Solution proposed in comments

Create a network of Linux systems professionals spanning many disciplines including kernel, distros (Ubuntu, Arch, Red Hat, etc), bash, python, raid, encryption, networking and major applications (LibreOffice, Wine, Imaging, Videos and Audio). Initially this would be hundreds of experts around the world but most would only work ~10 hours per week as they have full time jobs or University studies.

Create database of clients (thousands initially). They would log into website to setup basic information for each computer and printer they use.

Create mirrored Websites hosted in California, New York, Florida, Toronto, London, and Sydney. Clients will sign on when they need help via chat, mail or VOIP. The website links a given client to available experts.

A utility can be run from website to get diagnostics on the machine in question which is visible to expert. Expert does not get direct access to the client machine for security and bond-able reasons. Expert can look at configuration files on client machine but could not, for example, copy off customer list to the expert’s machine.

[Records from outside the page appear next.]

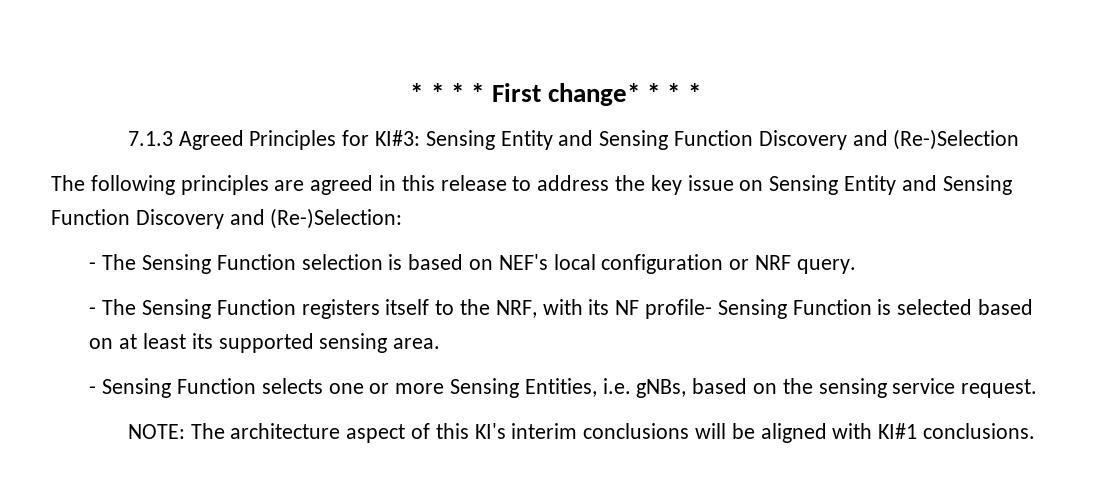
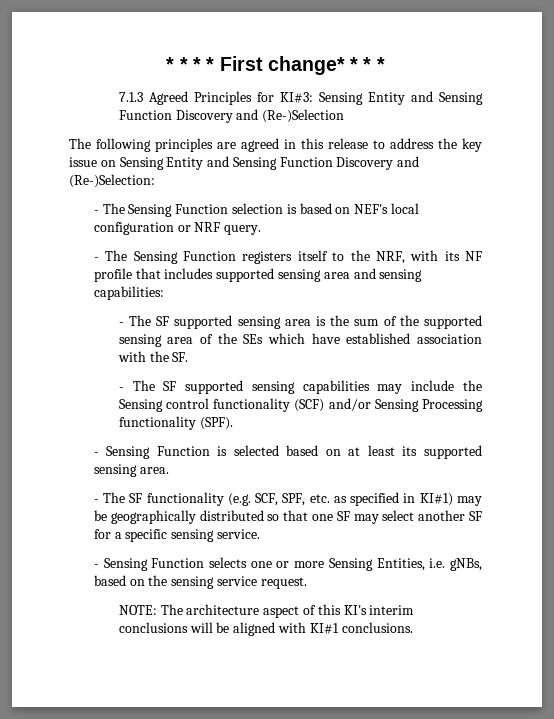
- - The Sensing Function registers itself to the NRF, with its NF profile- Sensing Function is selected based on at least its supported sensing area.
+ - The Sensing Function registers itself to the NRF, with its NF profile that includes supported sensing area and sensing capabilities:
+ - The SF supported sensing area is the sum of the supported sensing area of the SEs which have established association with the SF.
+ - The SF supported sensing capabilities may include the Sensing control functionality (SCF) and/or Sensing Processing functionality (SPF).
+ - Sensing Function is selected based on at least its supported sensing area.
+ - The SF functionality (e.g. SCF, SPF, etc. as specified in KI#1) may be geographically distributed so that one SF may select another SF for a specific sensing service.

Client’s pay $100 minimum per incident and expert receives $50 minimum per incident assuming professional service is provided. Expert is expected to type in notes after incident is solved so the next expert has access to them when client calls again. All chats are logged into history.

The core website software is essentially a help desk with global dimensions. Initially there will only be one global Linux support company but with millions of desktops this will grow to dozens of support companies and settle down to 3 or 4 majors.

The same website software would likely be tailored for other industries.